==== Task data
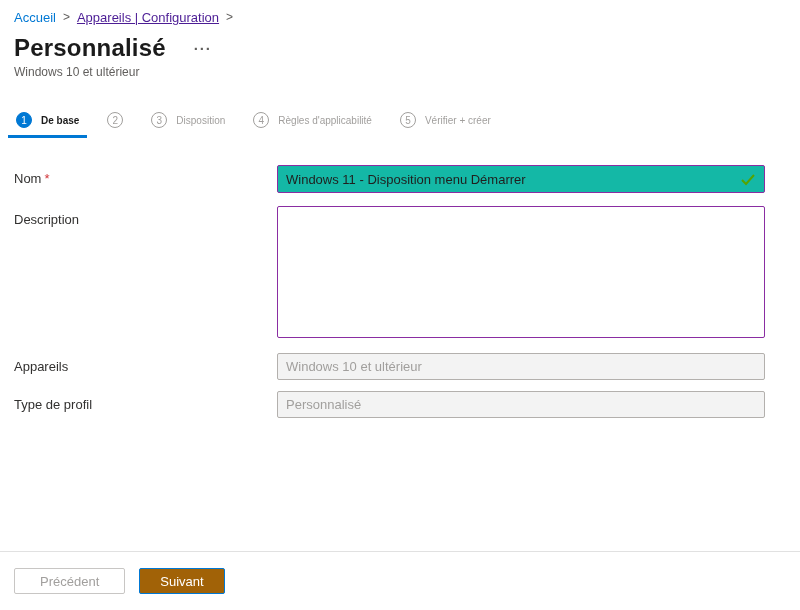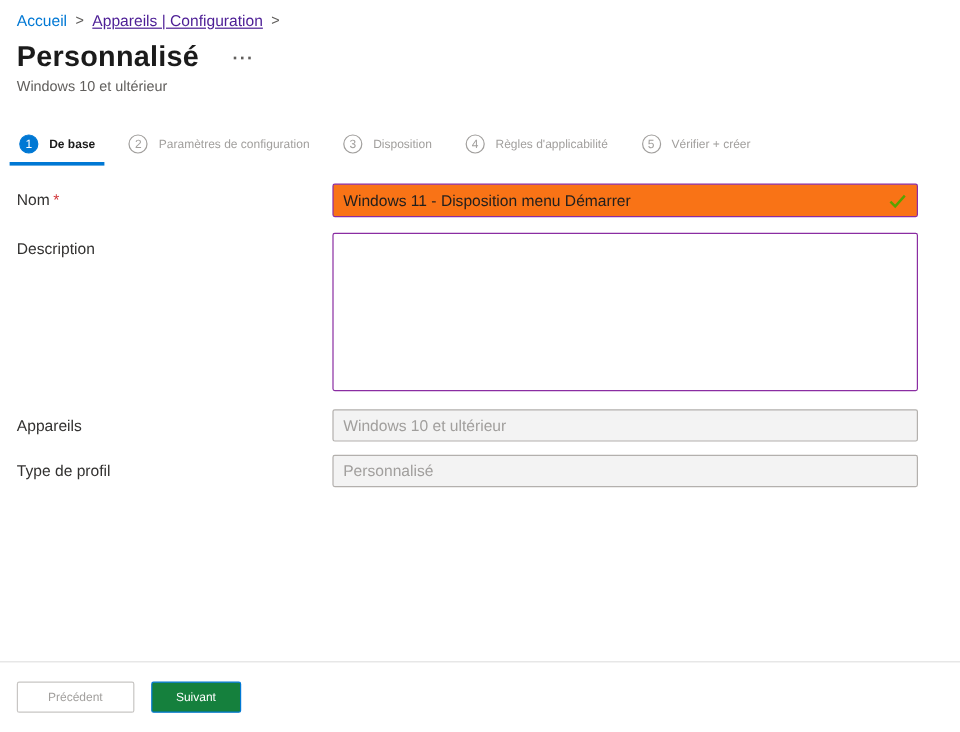"Paramètres de configuration" span.step-label { html: <span>Paramètres de configuration</span> -> none }
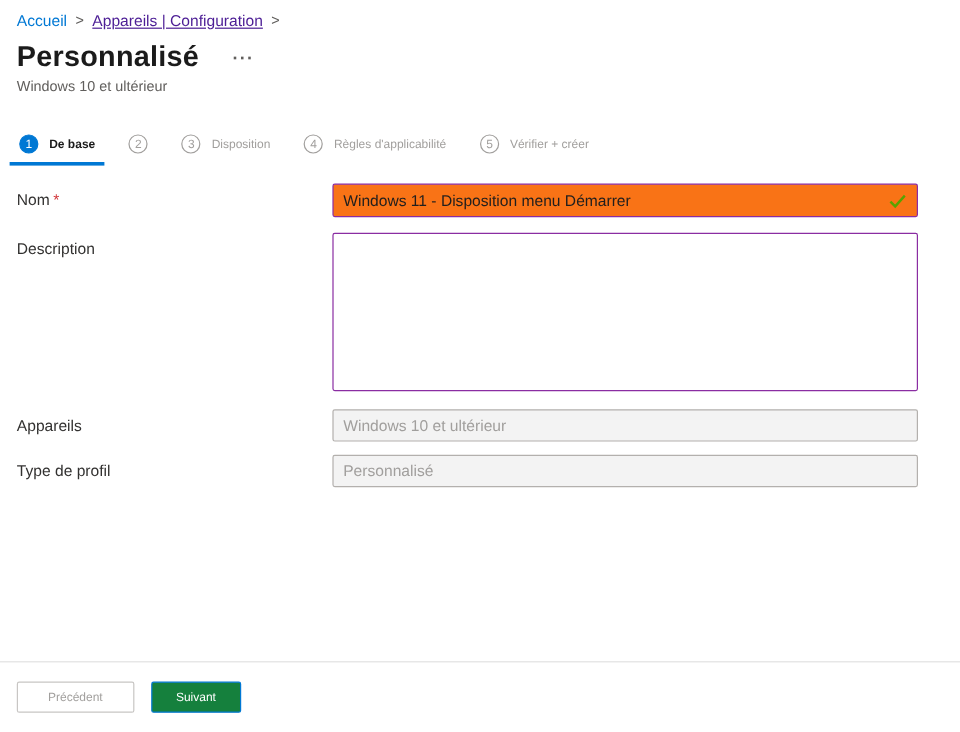"Nom *" .form { margin: 14px 0 0 14px -> 26px 0 0 14px }
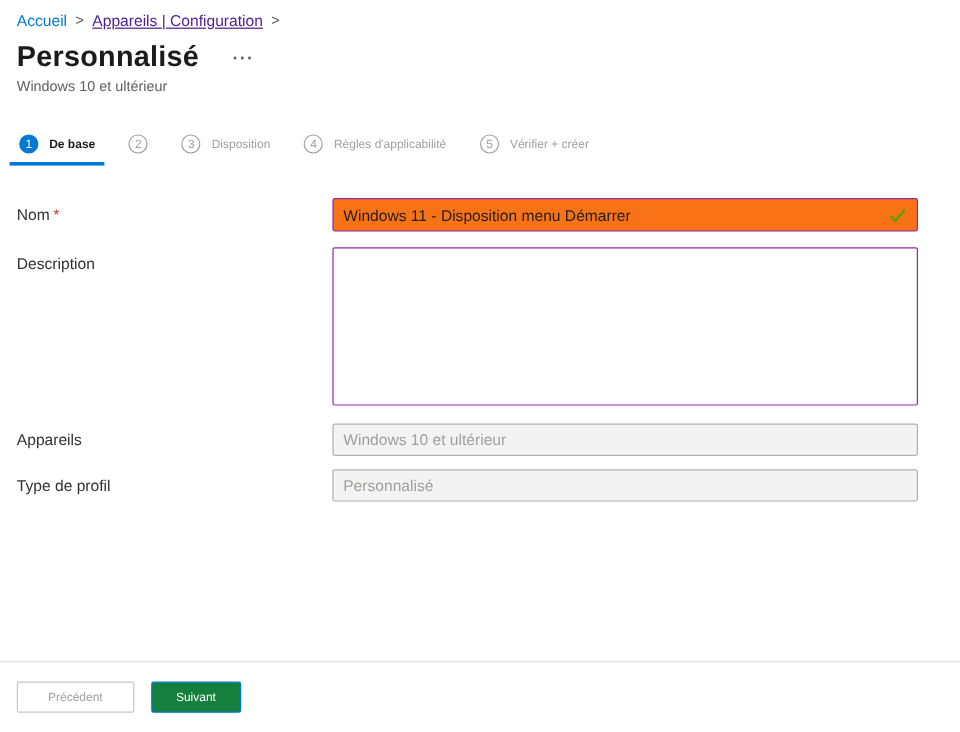"Windows 11 - Disposition menu" input.text-field { background: #f97316 -> #14b8a6 }
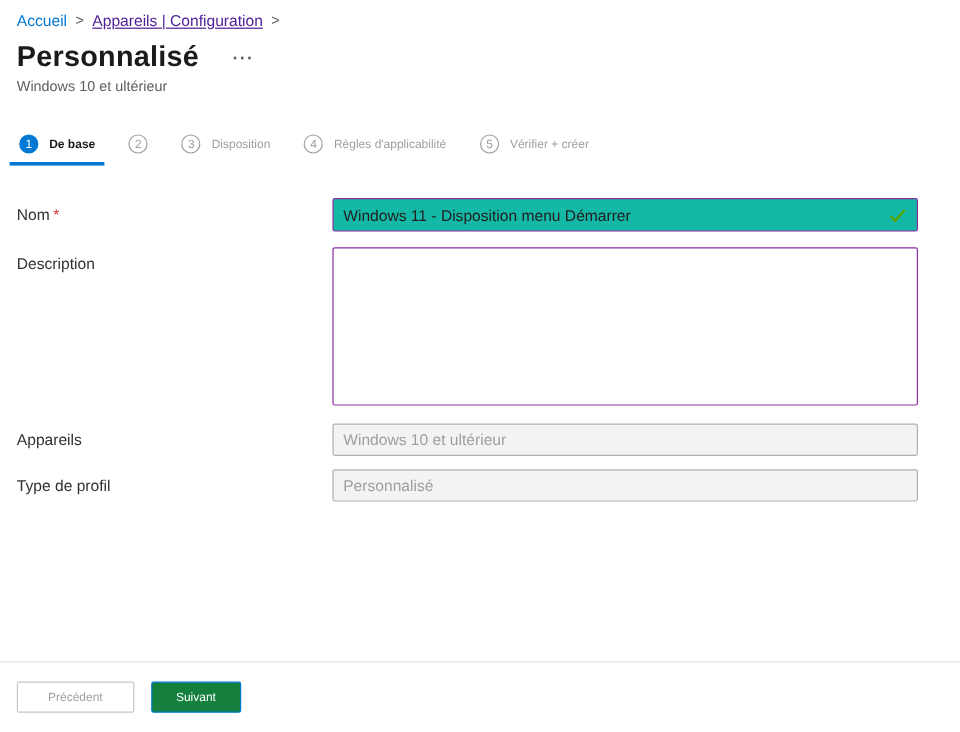"Précédent" .btn { font-size: 10px -> 13px }
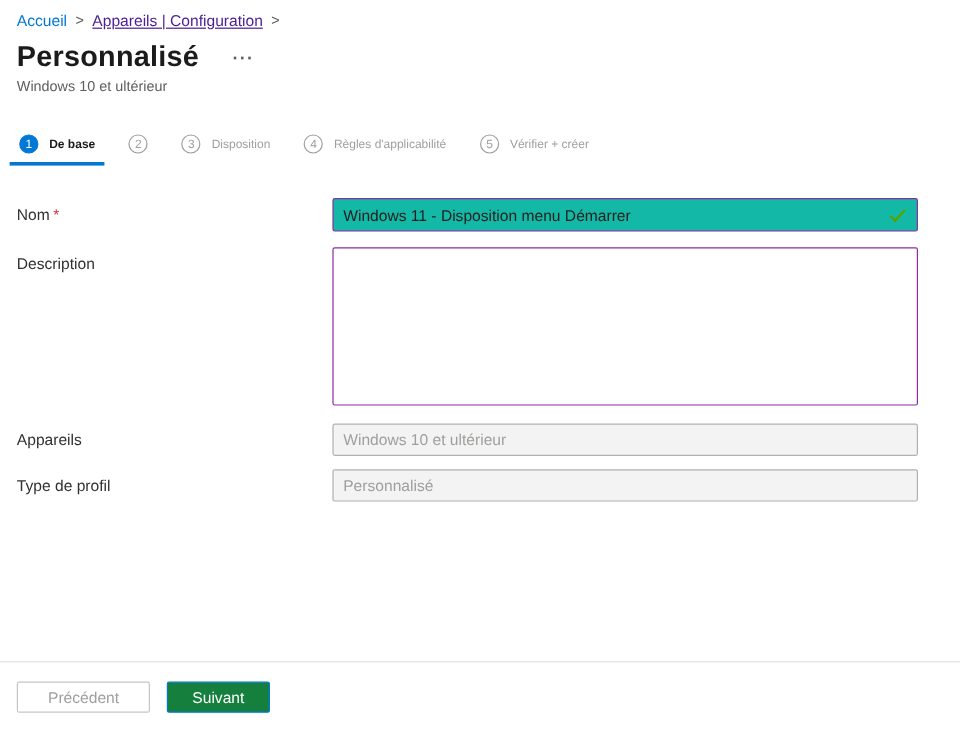"Suivant" .btn-primary { background: #15803d -> #a16207 }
========
Once the pictures are set aside, retype the rest of the listing exactly.

## Expected answer
"Paramètres de configuration" span.step-label { html: <span>Paramètres de configuration</span> -> none }
"Nom *" .form { margin: 14px 0 0 14px -> 26px 0 0 14px }
"Windows 11 - Disposition menu" input.text-field { background: #f97316 -> #14b8a6 }
"Précédent" .btn { font-size: 10px -> 13px }
"Suivant" .btn-primary { background: #15803d -> #a16207 }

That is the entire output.